Like all NFL training camps, players were also cut. “It was a full-on combine with people trying out,” remembers Andrew Bryniarski, who plays the offensive lineman Madman. “Oliver told everyone that they didn’t have a job yet.” Lawrence Taylor and the late Michael Clarke Duncan both arrived in camp thinking they were cast as Shark Lavay—each actor had the character’s name above their lockers. Duncan was eventually sent home, probably when Stone realized that Lawrence Taylor should play the Lawrence Taylor-like linebacker. Al Pacino, Cameron Diaz, LL Cool J, and James Woods filled out the lead roles. Finding an actor to play “Steamin’” Willie Beamen, the black QB who becomes a star in Cap Rooney’s absence, was a much tougher process.

Sean “Puff Daddy” Combs was Stone’s original choice for the part. Combs arrived at training camp and even took reps under center, but he was soon dismissed. “Puffy couldn’t throw a football properly and he came on set with a big entourage. Al Pacino was there, the ultimate pro, and he was offended. So was Oliver,” Eric Hamburg says. “Oliver views the movie set like a battlefield, and he is the general. No one can compete with his authority on that battlefield.”


Andrew Bryniarski, who was on set with Combs, is less diplomatic on Combs’s departure. “Puff Daddy threw like a girl so they put him on a plane.”
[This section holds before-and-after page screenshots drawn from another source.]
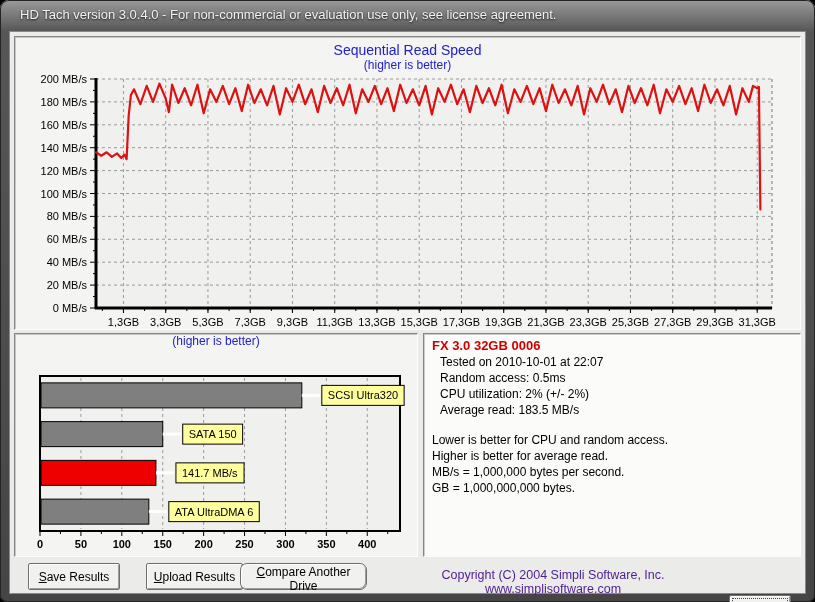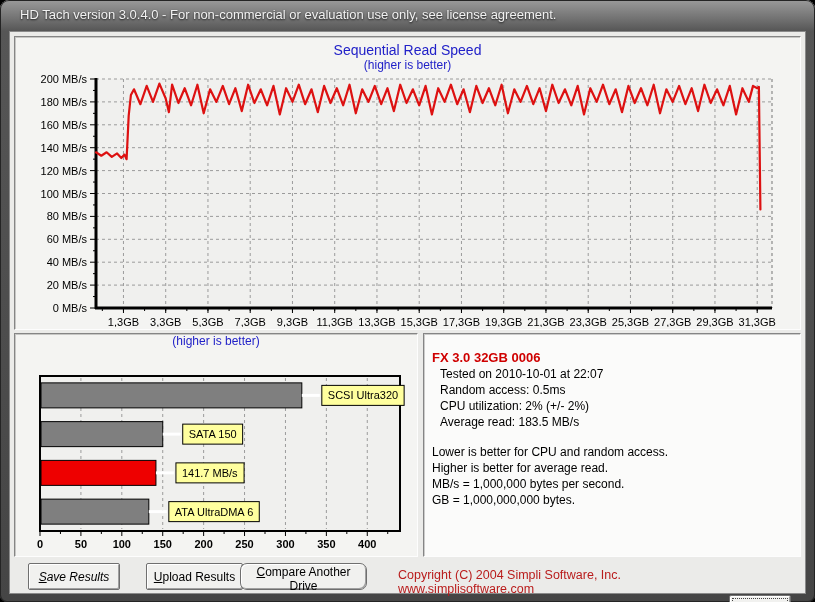"FX 3.0 32GB 0006" .info-pad { padding: 16px 8px -> 4px 8px }
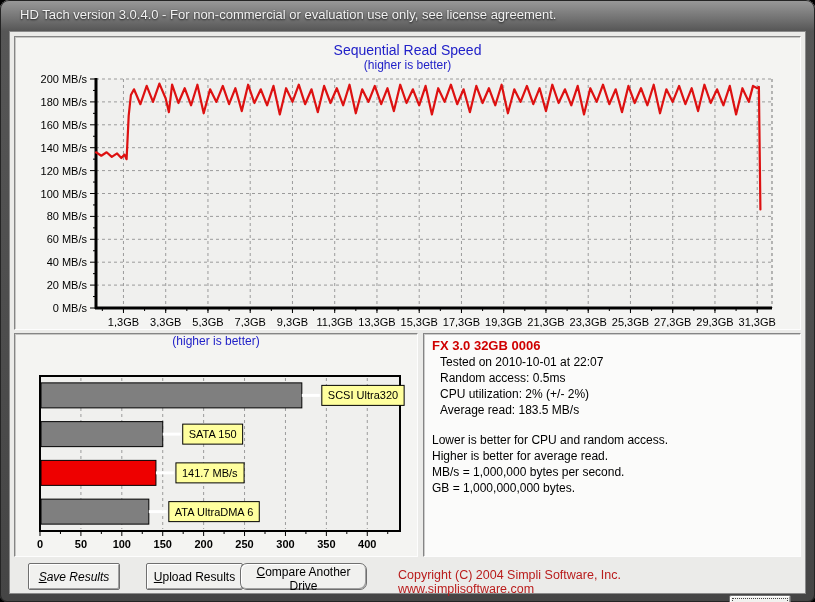"Save Results" .btn-save { font-style: italic -> none }
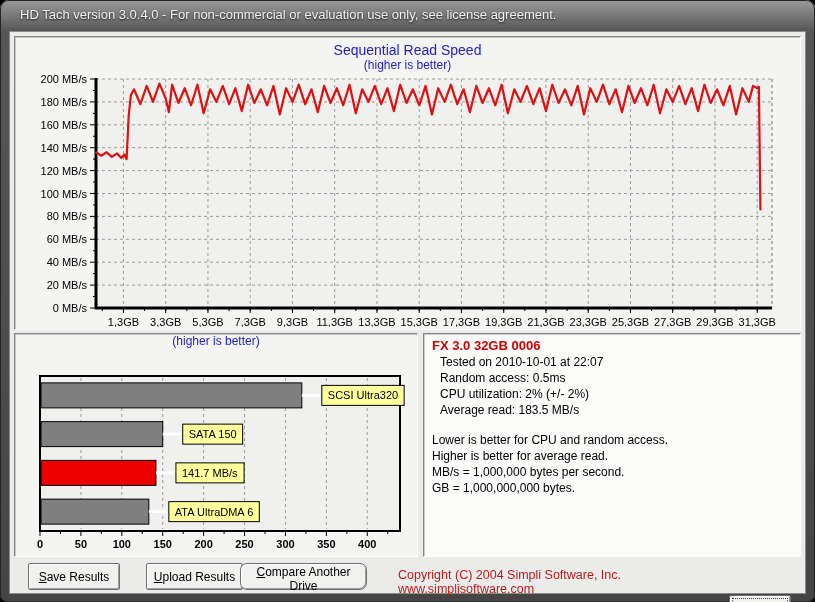"Copyright (C) 2004 Simpli Software," .copyright { color: #b91c1c -> #4c1d95; left: 388px -> 378px; text-align: left -> center }
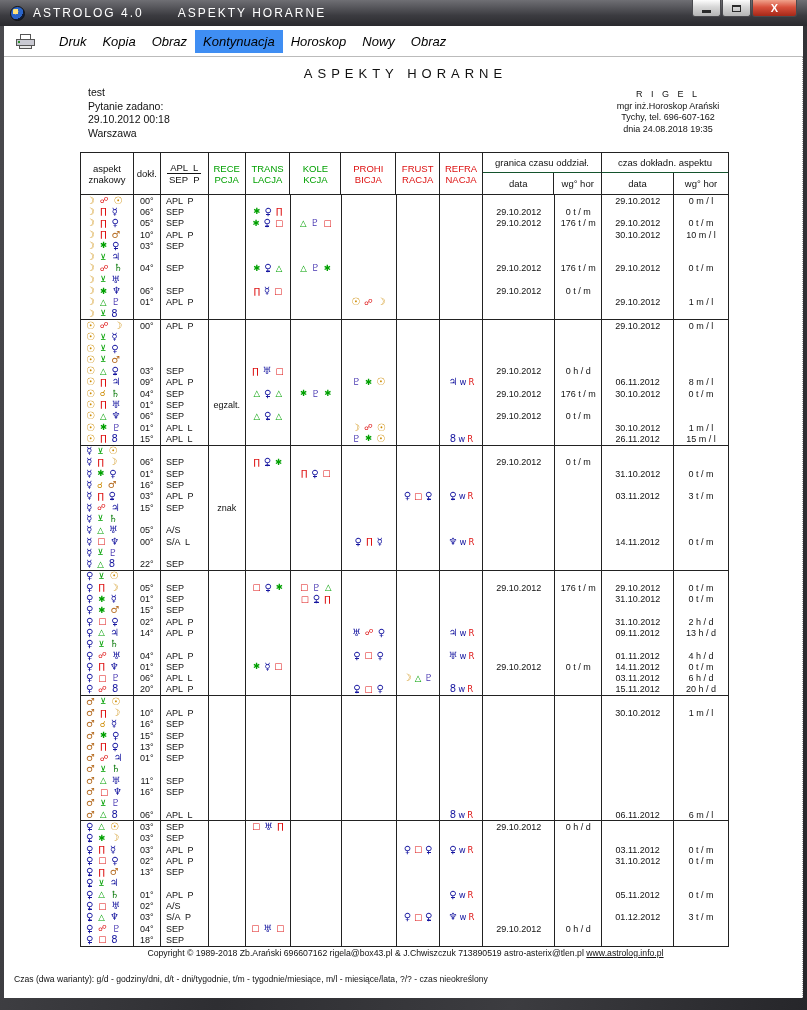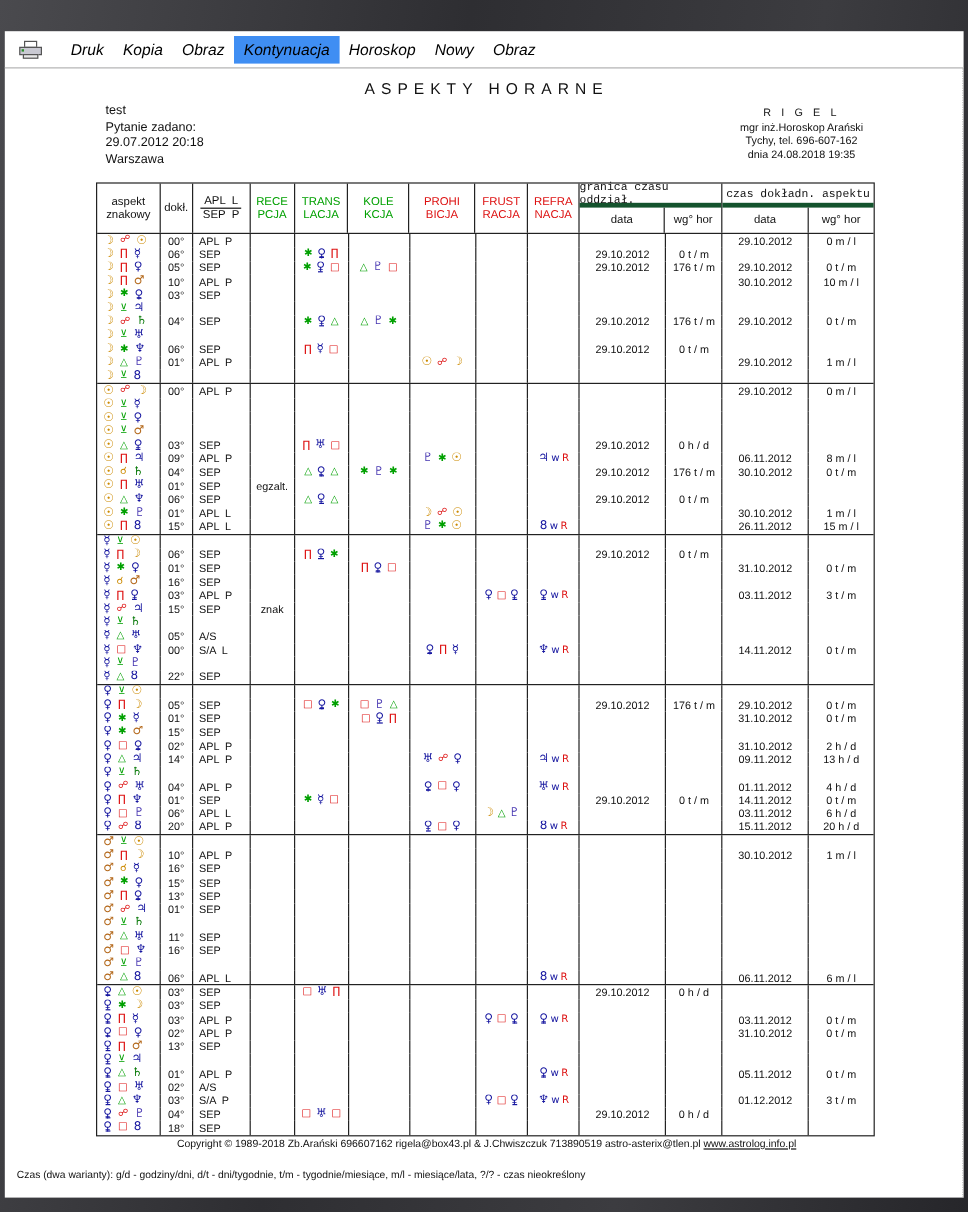"ASTROLOG 4.0 ASPEKTY HORARNE" div.titlebar { html: none -> <div> <span></span> <span><span>ASTROLOG 4.0</span><span></span><span>ASPEKTY HORARNE</span></span> <span> <span> <span></span> </span> <span> <span></span> </span> <span> <span>X</span> </span> </span> </div> }
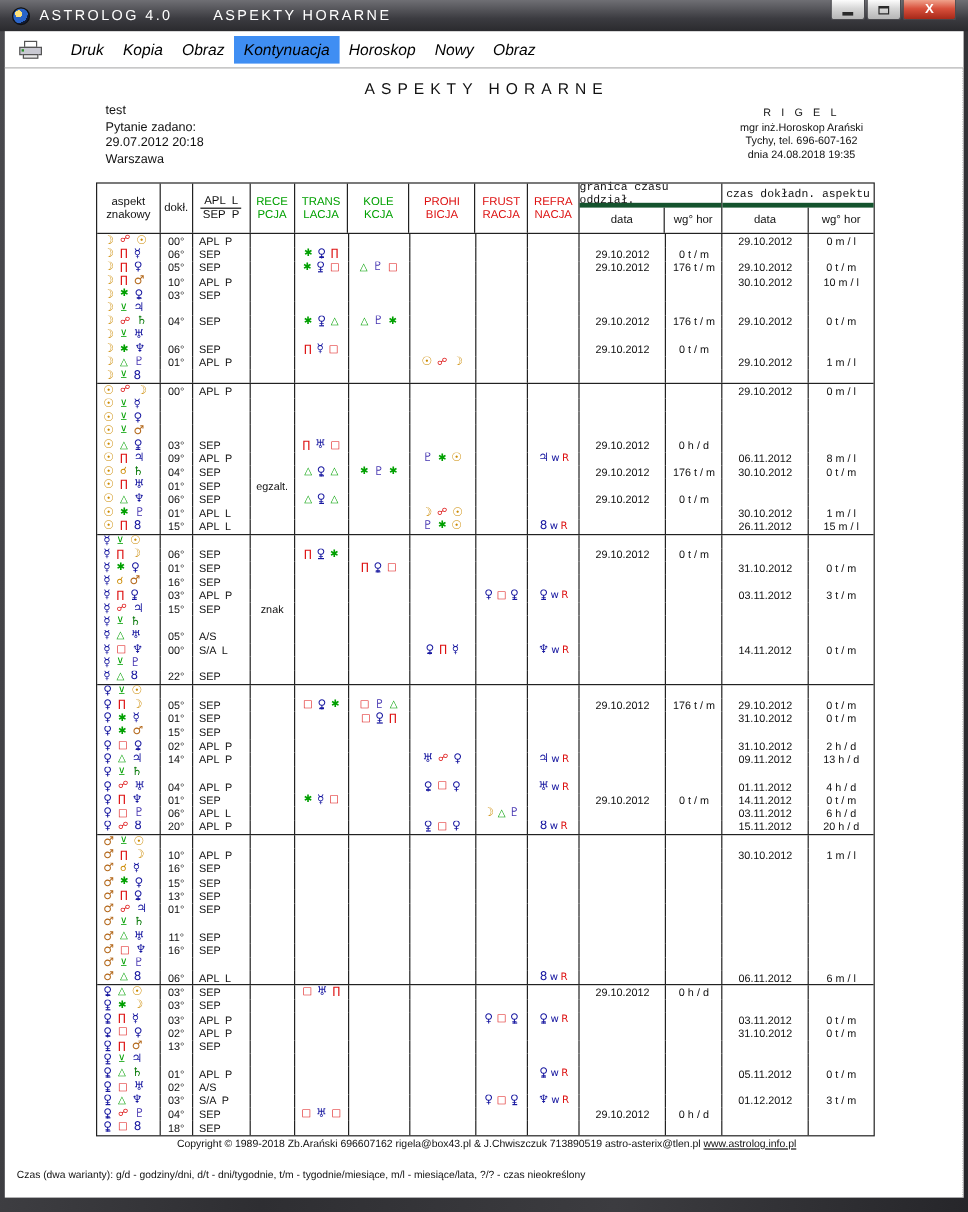"29.07.2012 20:18" div { text: 29.07.2012  20:18 -> 29.10.2012  00:18 }
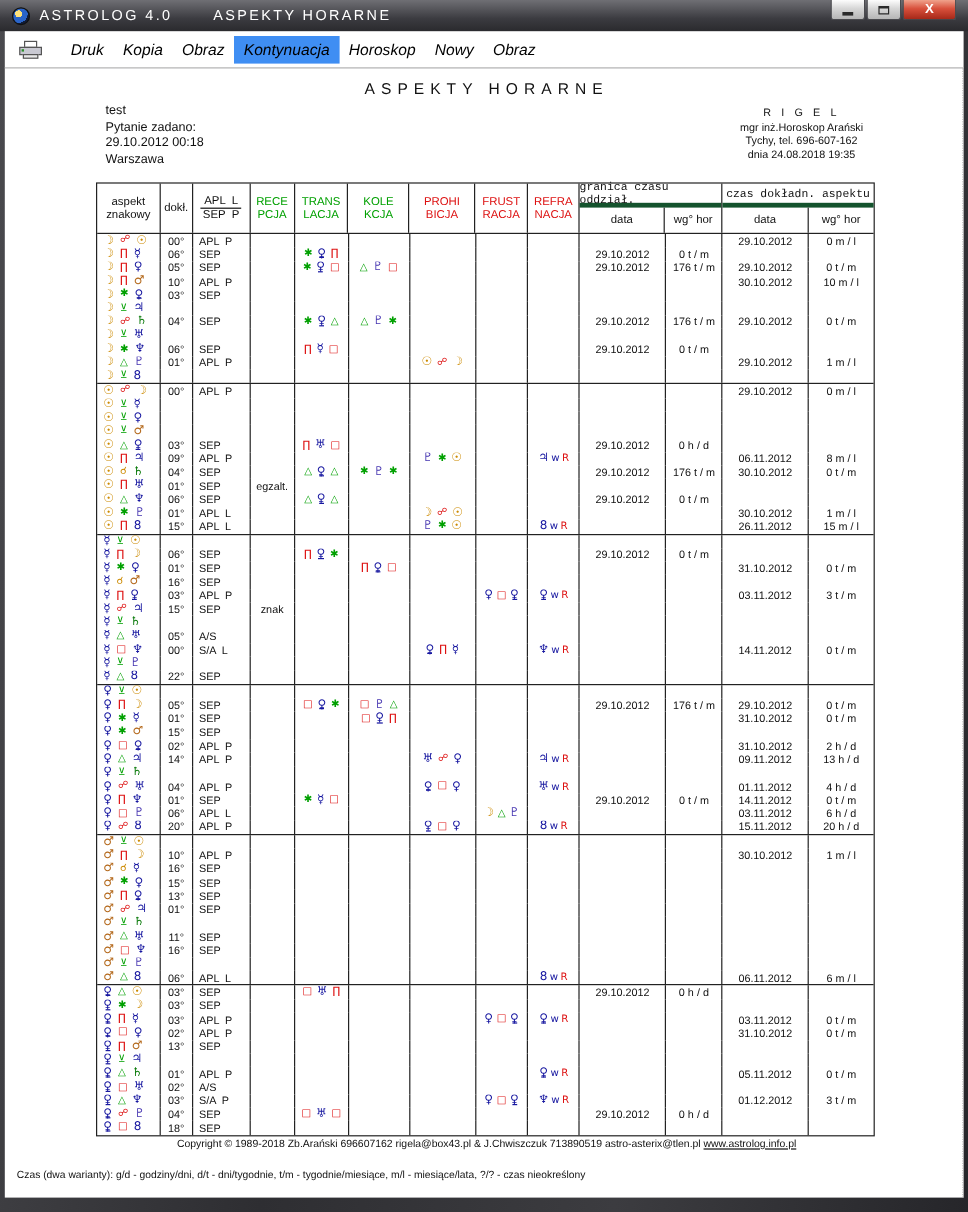"granica czasu oddział." .hc2t { border-bottom: 4px solid #14532d -> 1px solid #14532d; font-family: Liberation Mono, monospace -> none }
The testosterone powder keg exploded while filming the Miami Sharks vs. Los Angeles Crusaders game. After his character fumbled, LL Cool J was supposed to argue with Jamie Foxx on the sideline. In the middle of the fight though, LL improvised, hitting Foxx. Afterwards, Foxx told LL to alert him before doing it again. When they shot the scene from another angle, LL again struck Foxx without warning. It quickly escalated to a brawl with punches flying and Pacino underneath the scrum. The crew scrambled to separate them. “Afterwards, Oliver yells at me, ‘What the fukk did you stop filming it for? Why did you guys get in there? You should have just kept fukking filming it,’” Totino says.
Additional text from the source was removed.